As Christians we know that our ultimate loyalty is to God. Yet we also live in a nation that requires us to follow its own rules. While the relationship between those two things has caused problems for the church since its earliest days, two recent legal cases suggest some of the current problems. The first case shows how the nation's attempt to use a Christian symbol can deprive that symbol of its Christian meaning. The second shows how the legal system can attempt to impose its own rules and values on the church.
In Salazar v. Buono the Veterans of Foreign Wars had erected a cross on public land in the 1930s as a memorial to World War I veterans. After the lower courts held that that use of a religious symbol on public land violated the First Amendment, Congress approved a land trade to transfer the land to the VFW. In order to uphold the transfer, the United States Supreme Court had to treat the cross as a purely secular symbol, devoid of all religious significance. Stanley Fish describes some of the problems that that approach created:
http://opinionator.blogs.nytimes.com/2010/05/03/when-is-a-cross-a-cross
As Fish points out, the heart of the problem is that we live in a secular and pluralistic society that both protects the freedom to exercise religious belief and prohibits the government from establishing its own religion. The only way that such a society can use a religious symbol for its own purposes is to deny that it is religious. From a Christian perspective, what happened in this case is that the nation took control of the most important symbol of our faith, depriving it of everything that makes it significant to Christians. What began as the property of Christians became the property of the secular society.

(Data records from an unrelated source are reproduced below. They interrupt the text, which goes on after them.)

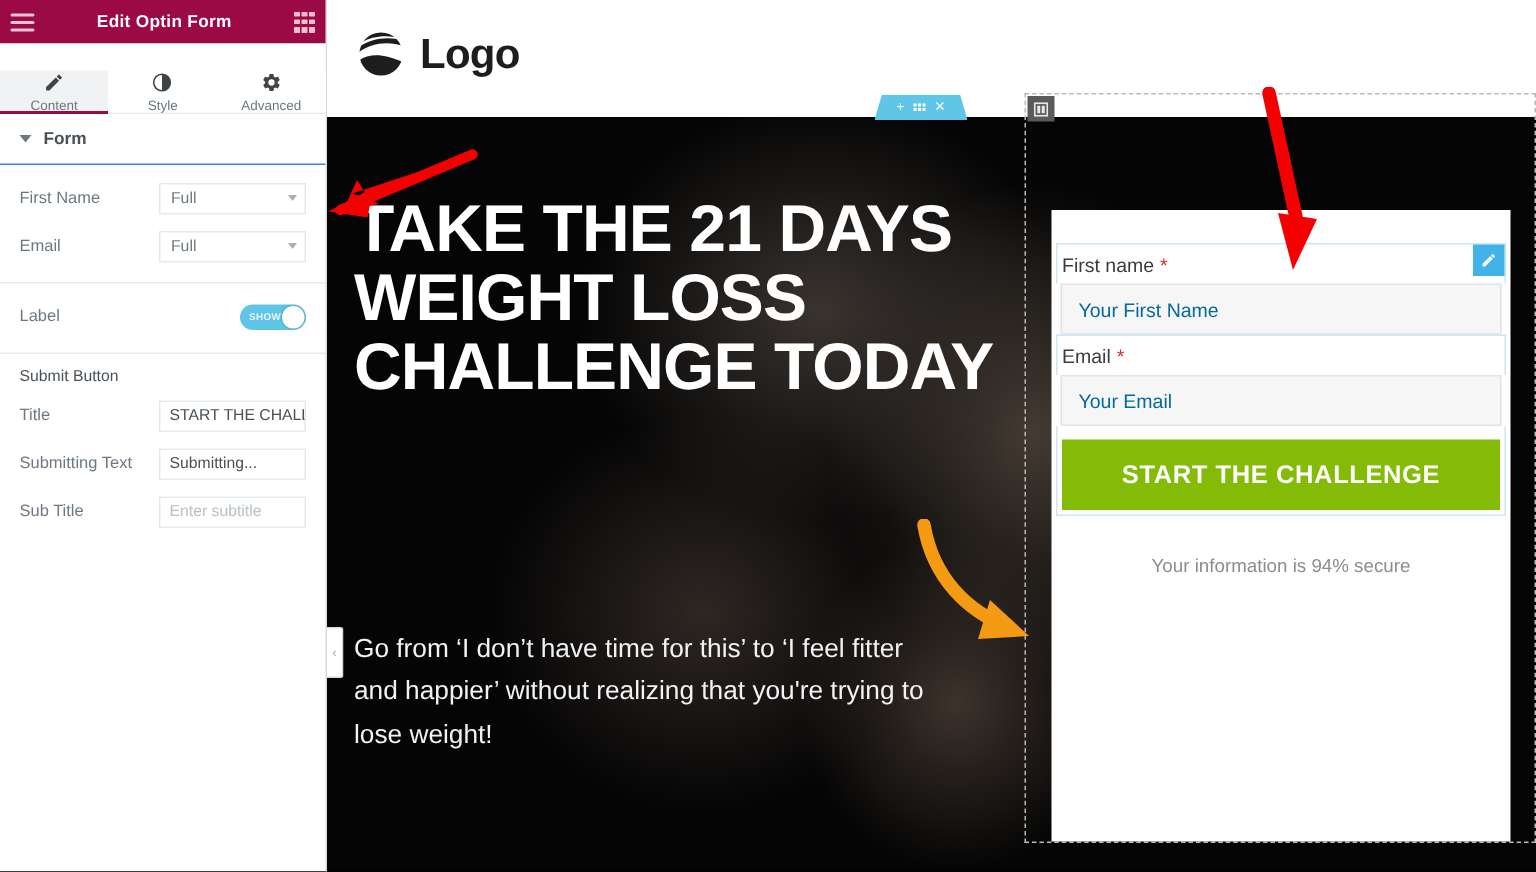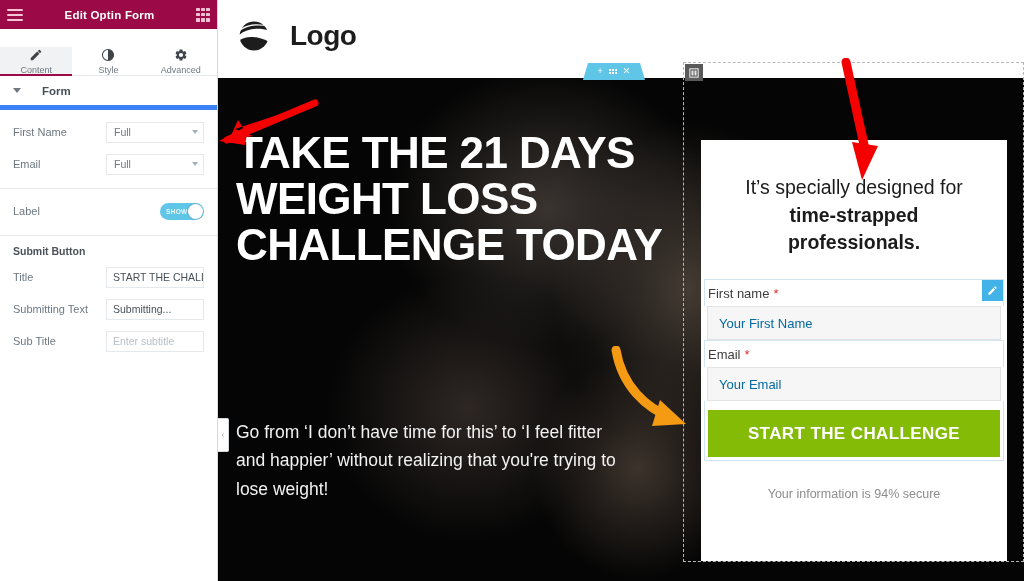"Logo" .logo-wrap { gap: 18px -> 8px }
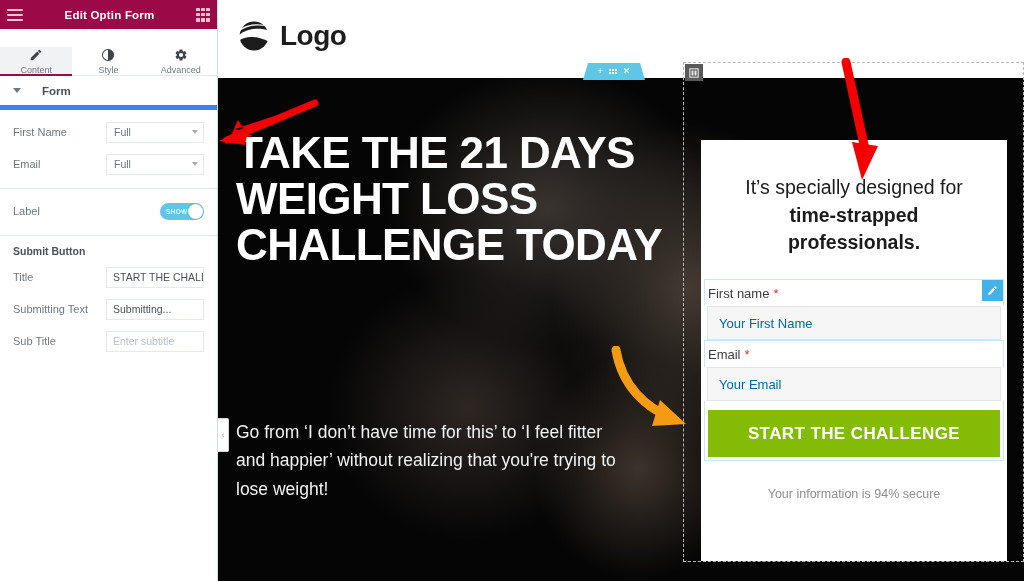"Form" .section-head { border-bottom: 5px solid #3b82f6 -> 1px solid #3b82f6; gap: 21px -> 8px }
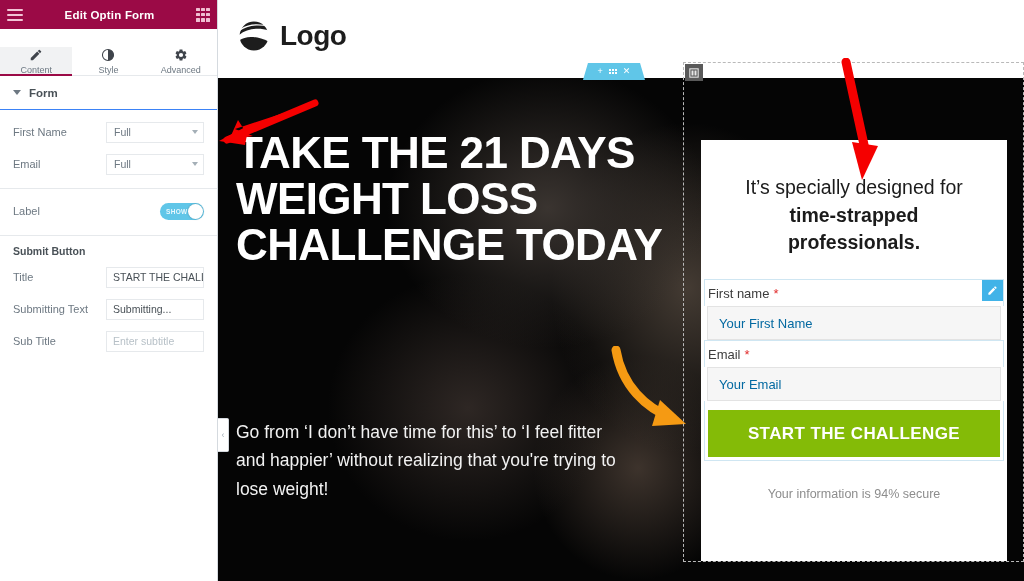"It’s specially designed for" div.optin-heading { html: <div> <span>It’s specially designed for</span><br> <b>time-strapped professionals.</b> </div> -> none }
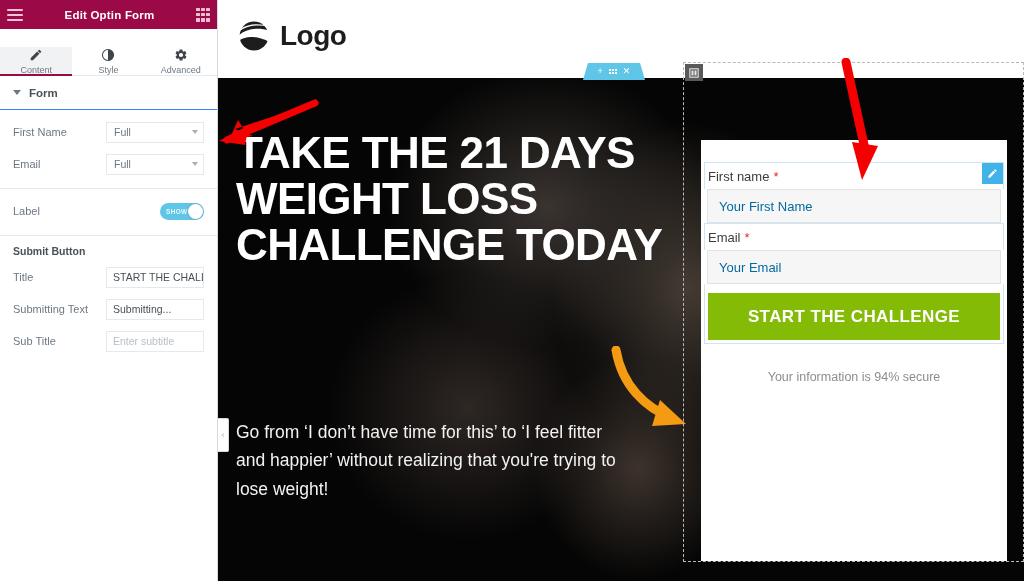"Submit Button" .group-title { font-weight: bold -> normal }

The empty cross is the preeminent symbol of the most fundamental, and at the same time most audacious, claim of our faith: that Jesus who died lives again, is present with us, and is our Lord and God. From the earliest days of the church the cross has been the great barrier that divided those who joined from those who did not. As Paul said, it is "a stumbling block to Jews and foolishness to Gentiles, but to those who are called, both Jews and Greeks, Christ the power of God and the wisdom of God." (I Corinthians 1:23-24) The cross is not a symbol of sacrifice in general; it is a symbol of a specific sacrifice, one that occurred once and for all and that was for the benefit of all nations and all peoples, not of any particular nation or people. When this or any other nation uses the cross for a war memorial or for another secular purpose (placing a cross over the grave of a soldier who was a Christian is obviously proper), it tames the cross, depriving it of its challenge and its power. From a Christian perspective, the Supreme Court's decision was wrong because it the distorted the nature of a fundamental Christian symbol.
The second case is closer to home. In Hope Presbyterian Church of Rogue River v. Presbytery of the Cascades, the minister and members of a congregation of this presbytery left the denomination and attempted to take the church's property with them. They did so although the Book of Order--to which the minister and elders of the congregation had sworn obedience--expressly provides that every particular church holds its property in trust for the church as a whole. When the presbytery established an Administrative Commission to deal with the situation, the minister and members obtained an injunction from an Oregon court that prohibited the Commission from doing its job. In issuing the injunction the trial court expressly refused to take the congregation's obligations under the Book of Order into consideration. That is, the court failed to treat the congregation as a particular church that was part of a larger church. The Presbytery has appealed the case, and the oral arguments on the appeal give us some hope that the appellate court will reverse the trial court's decision and let the Administrative Commission function. Whatever happens on appeal, however, this case reminds us that there is always the possibility of a conflict between our understanding of the nature of a church and what the secular legal system will permit. We can never expect the world readily to accept our ultimate loyalty to God rather than to it.